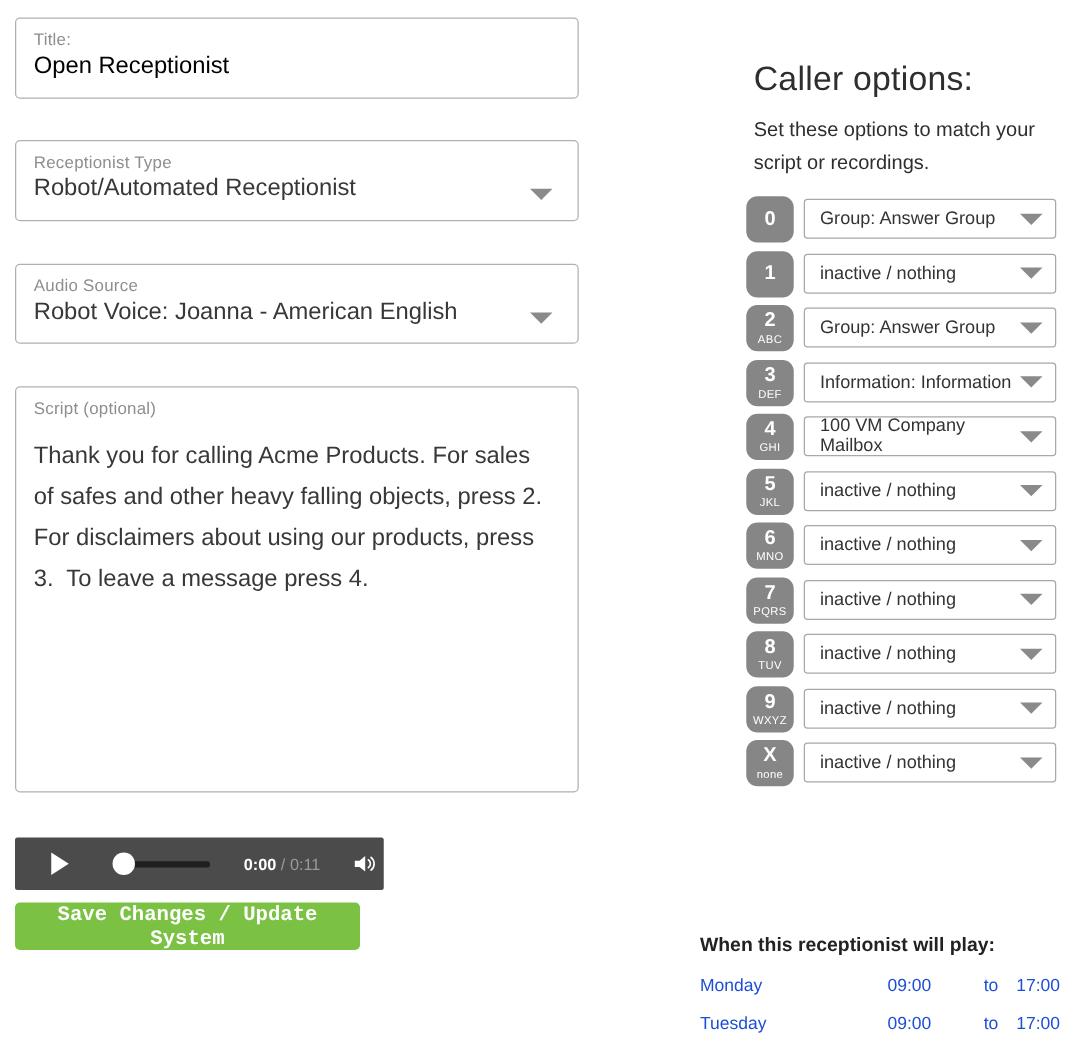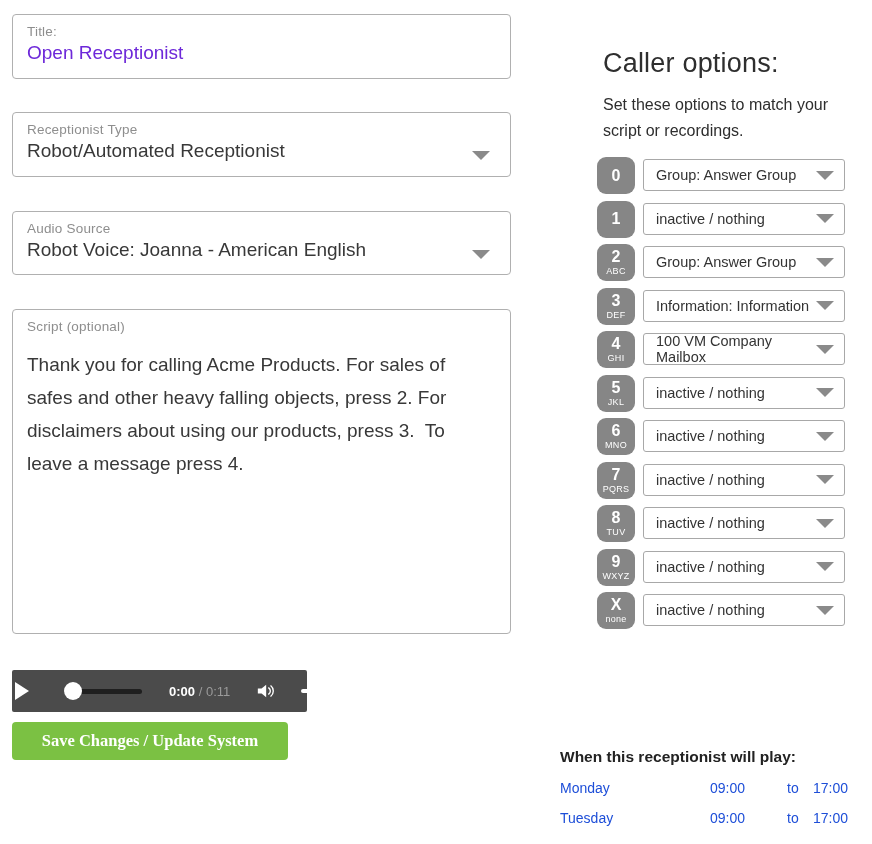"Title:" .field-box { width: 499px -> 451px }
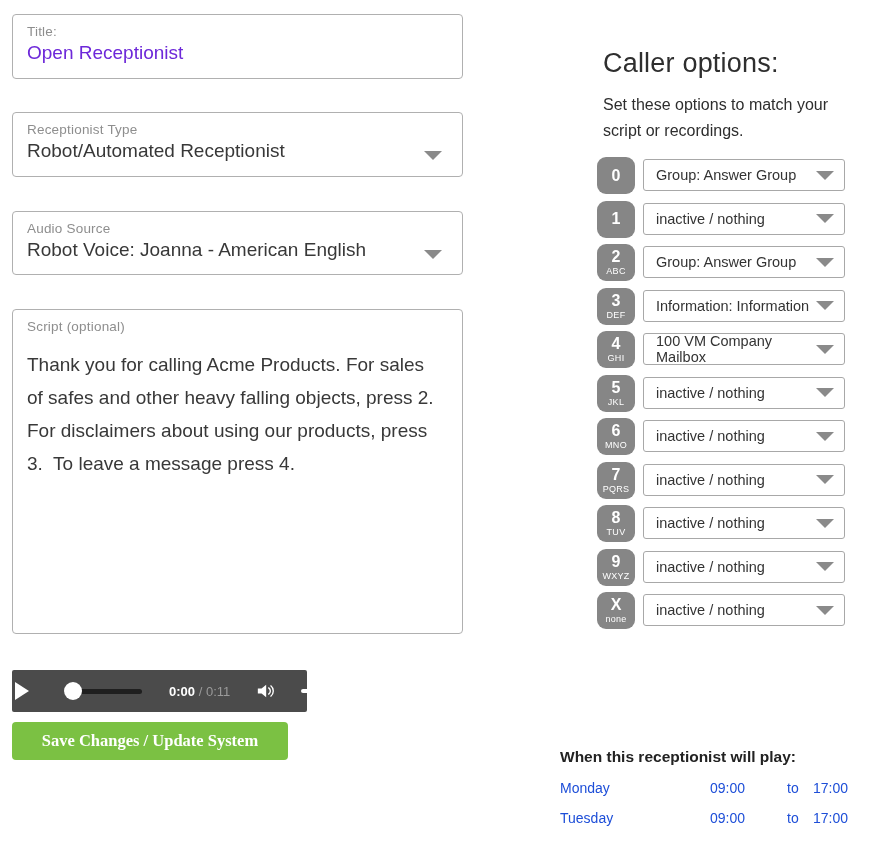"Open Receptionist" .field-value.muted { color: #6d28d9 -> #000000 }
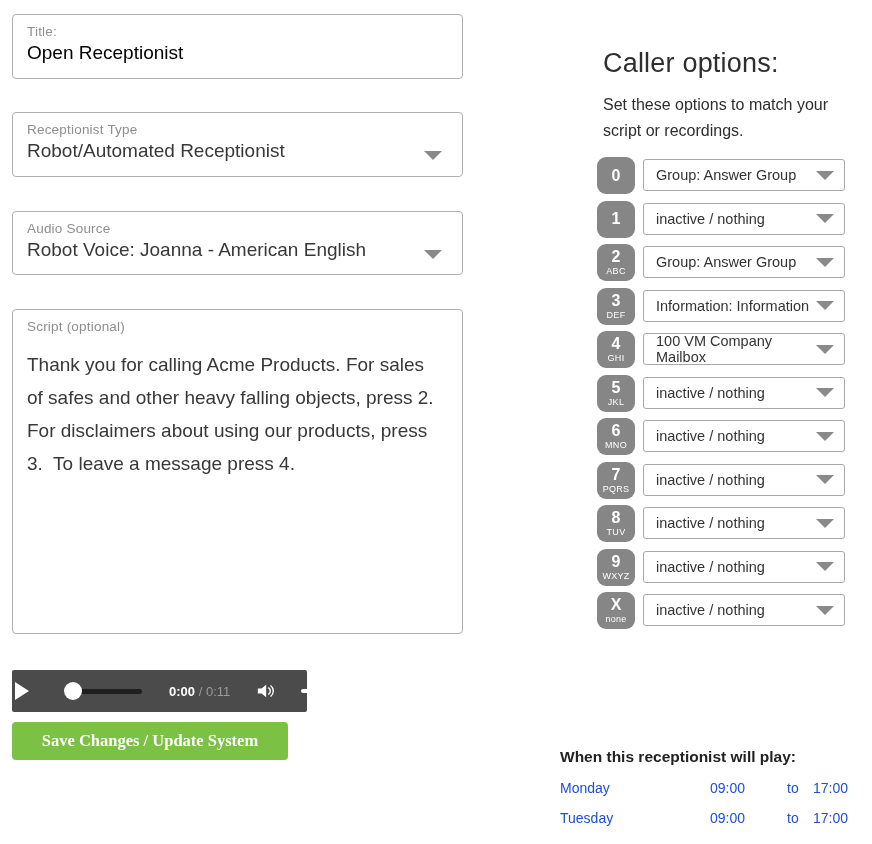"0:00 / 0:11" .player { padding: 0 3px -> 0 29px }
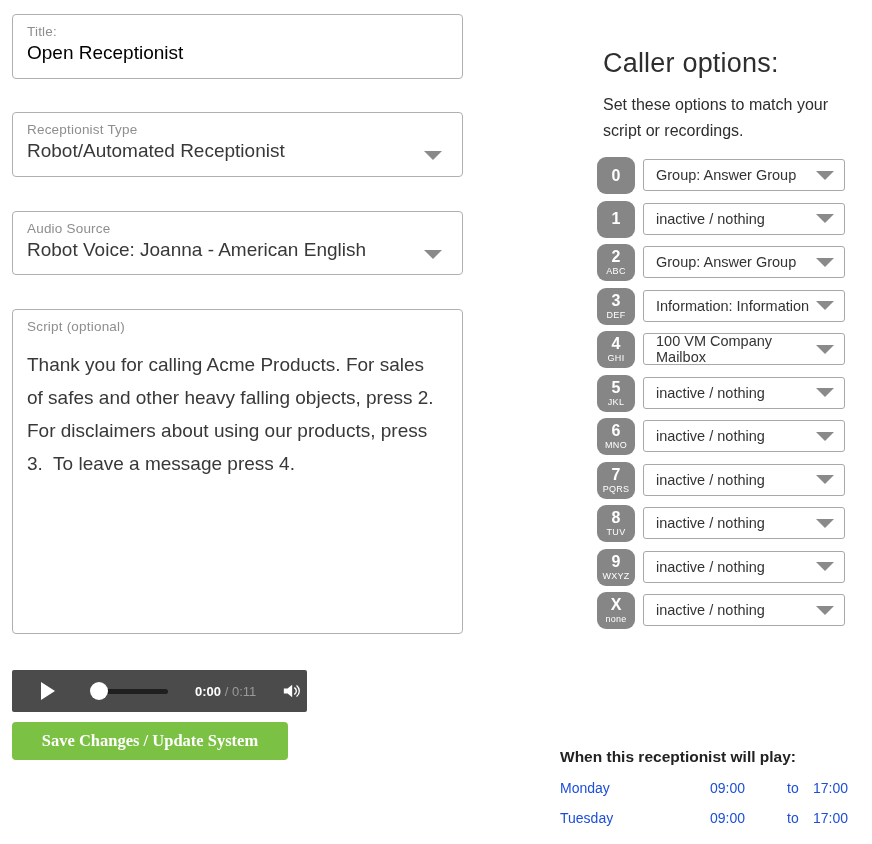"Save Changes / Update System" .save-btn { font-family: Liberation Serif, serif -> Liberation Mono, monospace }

==

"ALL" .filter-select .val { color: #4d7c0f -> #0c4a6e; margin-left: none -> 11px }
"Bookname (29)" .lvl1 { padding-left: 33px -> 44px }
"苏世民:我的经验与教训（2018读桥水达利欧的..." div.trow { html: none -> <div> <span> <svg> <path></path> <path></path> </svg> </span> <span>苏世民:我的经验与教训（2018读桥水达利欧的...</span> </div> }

_ACTION ITEM_:
The answer should be one number, the count of lines in the data that include the string "none".

_RESPONSE BELOW_:
2